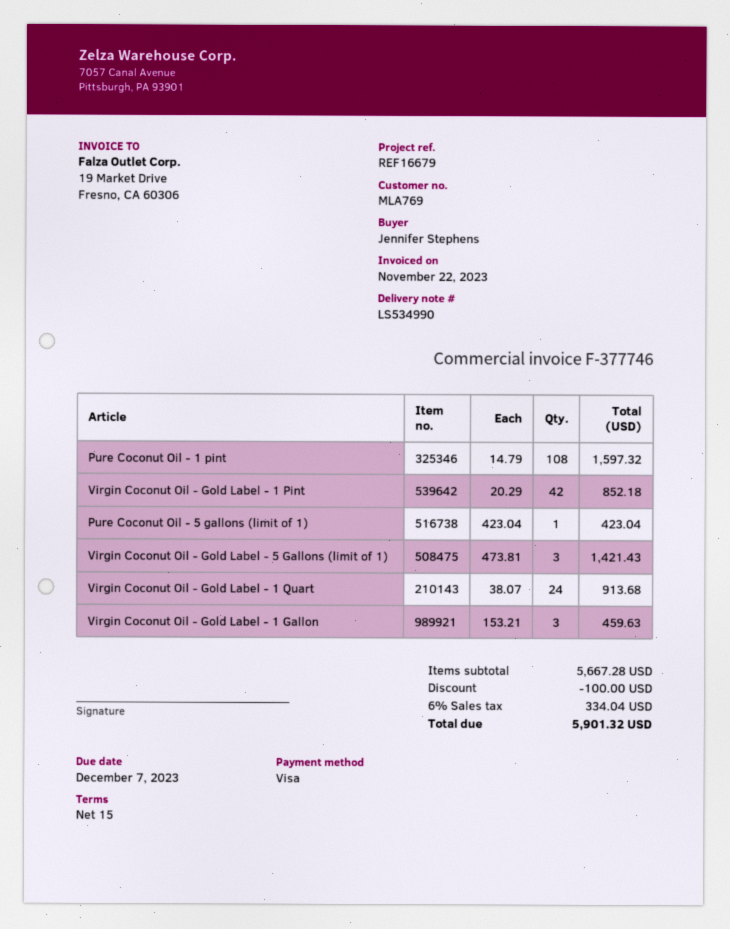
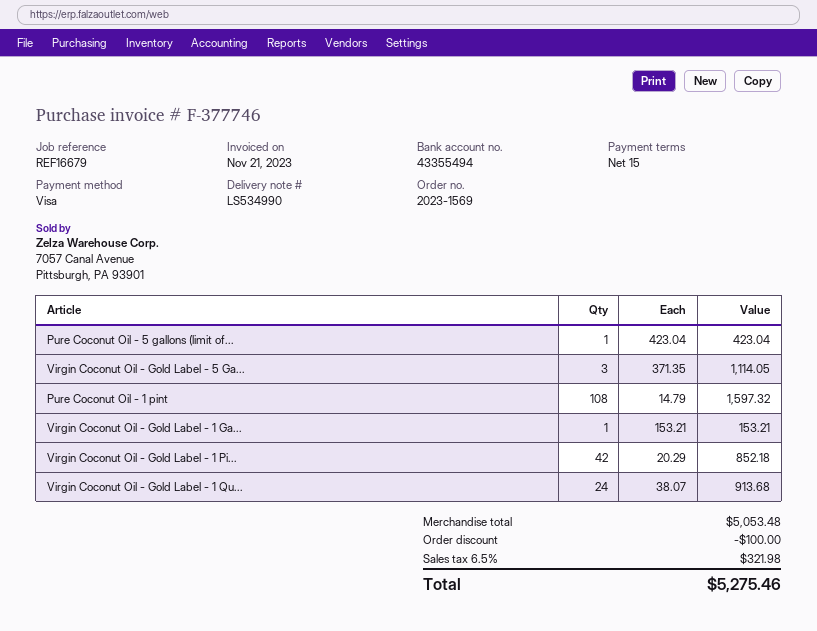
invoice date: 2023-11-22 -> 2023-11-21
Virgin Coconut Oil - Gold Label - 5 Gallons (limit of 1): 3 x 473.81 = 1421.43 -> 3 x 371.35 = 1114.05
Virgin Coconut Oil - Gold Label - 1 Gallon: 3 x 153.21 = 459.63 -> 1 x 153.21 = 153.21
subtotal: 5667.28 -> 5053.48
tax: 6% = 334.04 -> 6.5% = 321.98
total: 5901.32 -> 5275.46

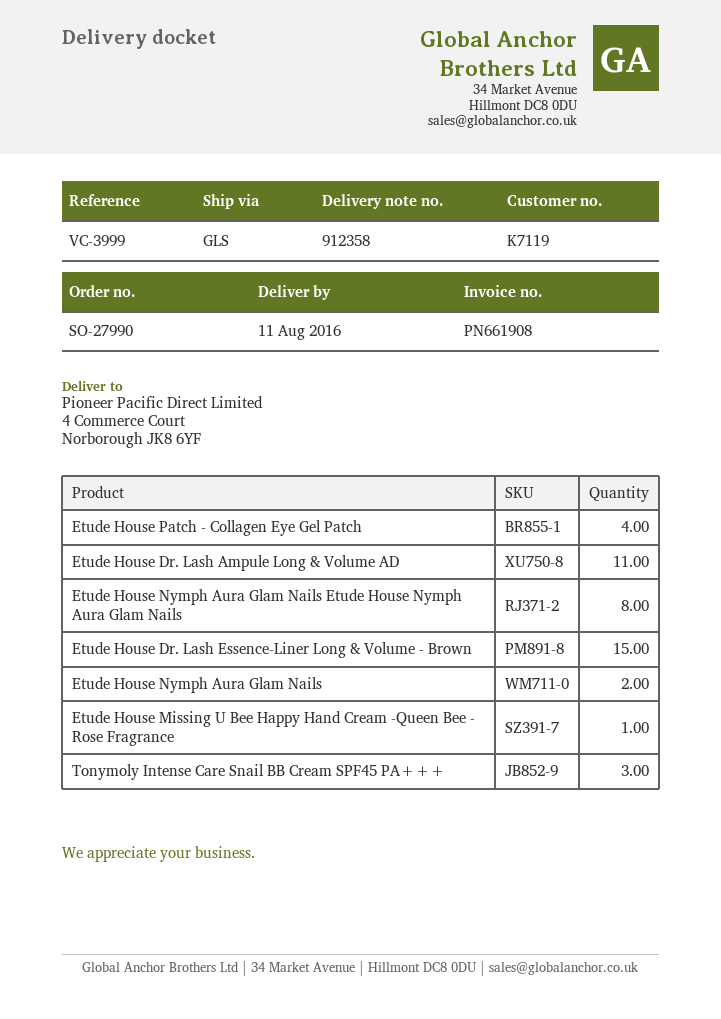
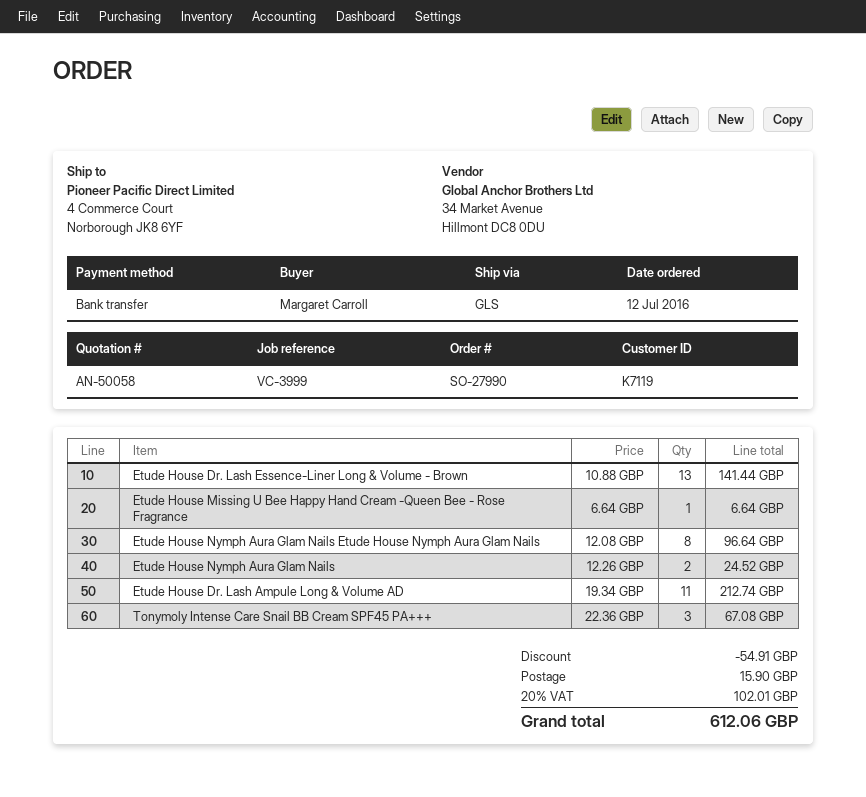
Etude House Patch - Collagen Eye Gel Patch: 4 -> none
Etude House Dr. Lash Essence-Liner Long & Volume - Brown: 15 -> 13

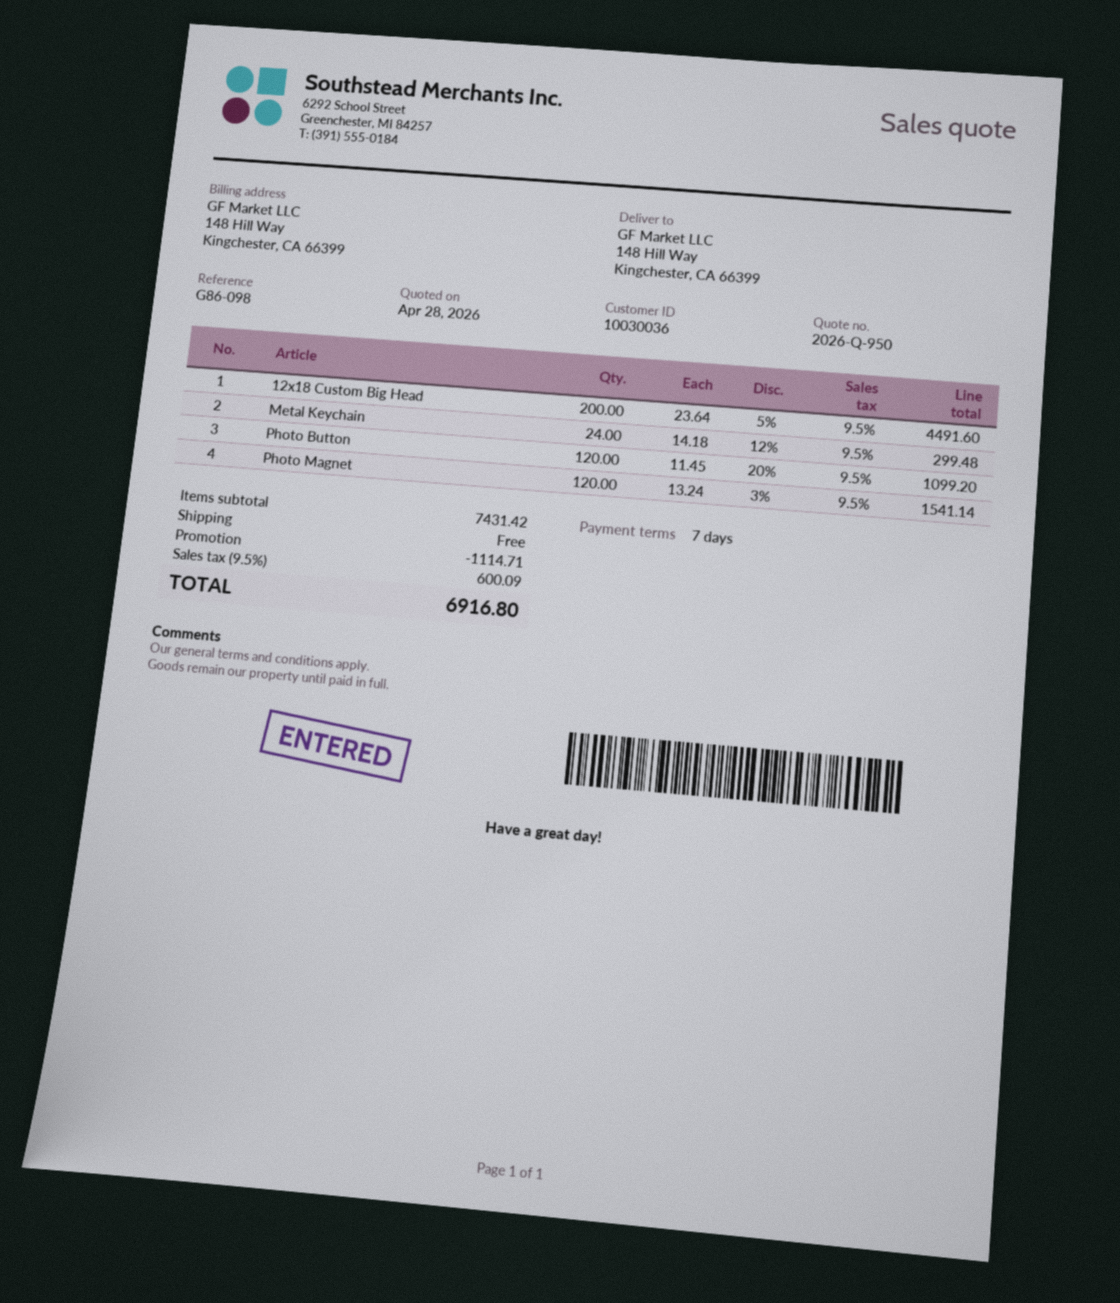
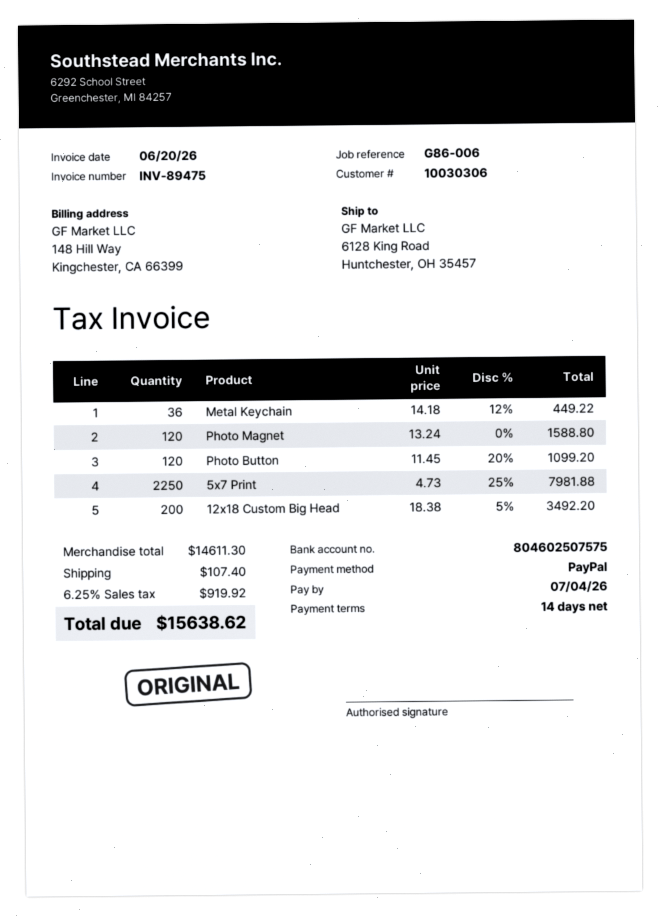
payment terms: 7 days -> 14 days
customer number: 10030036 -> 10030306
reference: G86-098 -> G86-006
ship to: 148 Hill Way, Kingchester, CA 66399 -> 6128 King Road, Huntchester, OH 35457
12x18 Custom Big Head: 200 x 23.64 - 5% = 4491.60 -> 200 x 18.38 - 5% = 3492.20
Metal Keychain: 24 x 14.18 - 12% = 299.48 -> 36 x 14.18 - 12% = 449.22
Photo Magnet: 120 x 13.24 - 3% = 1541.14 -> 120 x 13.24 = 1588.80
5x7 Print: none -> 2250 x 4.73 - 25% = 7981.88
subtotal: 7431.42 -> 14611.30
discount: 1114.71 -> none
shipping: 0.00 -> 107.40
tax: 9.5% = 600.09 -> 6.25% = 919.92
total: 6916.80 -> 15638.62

= = = =

### Work request
Each line above has to be returned exactly. Drop the pictures.

### Task result
invoice date: 2023-11-22 -> 2023-11-21
Virgin Coconut Oil - Gold Label - 5 Gallons (limit of 1): 3 x 473.81 = 1421.43 -> 3 x 371.35 = 1114.05
Virgin Coconut Oil - Gold Label - 1 Gallon: 3 x 153.21 = 459.63 -> 1 x 153.21 = 153.21
subtotal: 5667.28 -> 5053.48
tax: 6% = 334.04 -> 6.5% = 321.98
total: 5901.32 -> 5275.46

Etude House Patch - Collagen Eye Gel Patch: 4 -> none
Etude House Dr. Lash Essence-Liner Long & Volume - Brown: 15 -> 13

payment terms: 7 days -> 14 days
customer number: 10030036 -> 10030306
reference: G86-098 -> G86-006
ship to: 148 Hill Way, Kingchester, CA 66399 -> 6128 King Road, Huntchester, OH 35457
12x18 Custom Big Head: 200 x 23.64 - 5% = 4491.60 -> 200 x 18.38 - 5% = 3492.20
Metal Keychain: 24 x 14.18 - 12% = 299.48 -> 36 x 14.18 - 12% = 449.22
Photo Magnet: 120 x 13.24 - 3% = 1541.14 -> 120 x 13.24 = 1588.80
5x7 Print: none -> 2250 x 4.73 - 25% = 7981.88
subtotal: 7431.42 -> 14611.30
discount: 1114.71 -> none
shipping: 0.00 -> 107.40
tax: 9.5% = 600.09 -> 6.25% = 919.92
total: 6916.80 -> 15638.62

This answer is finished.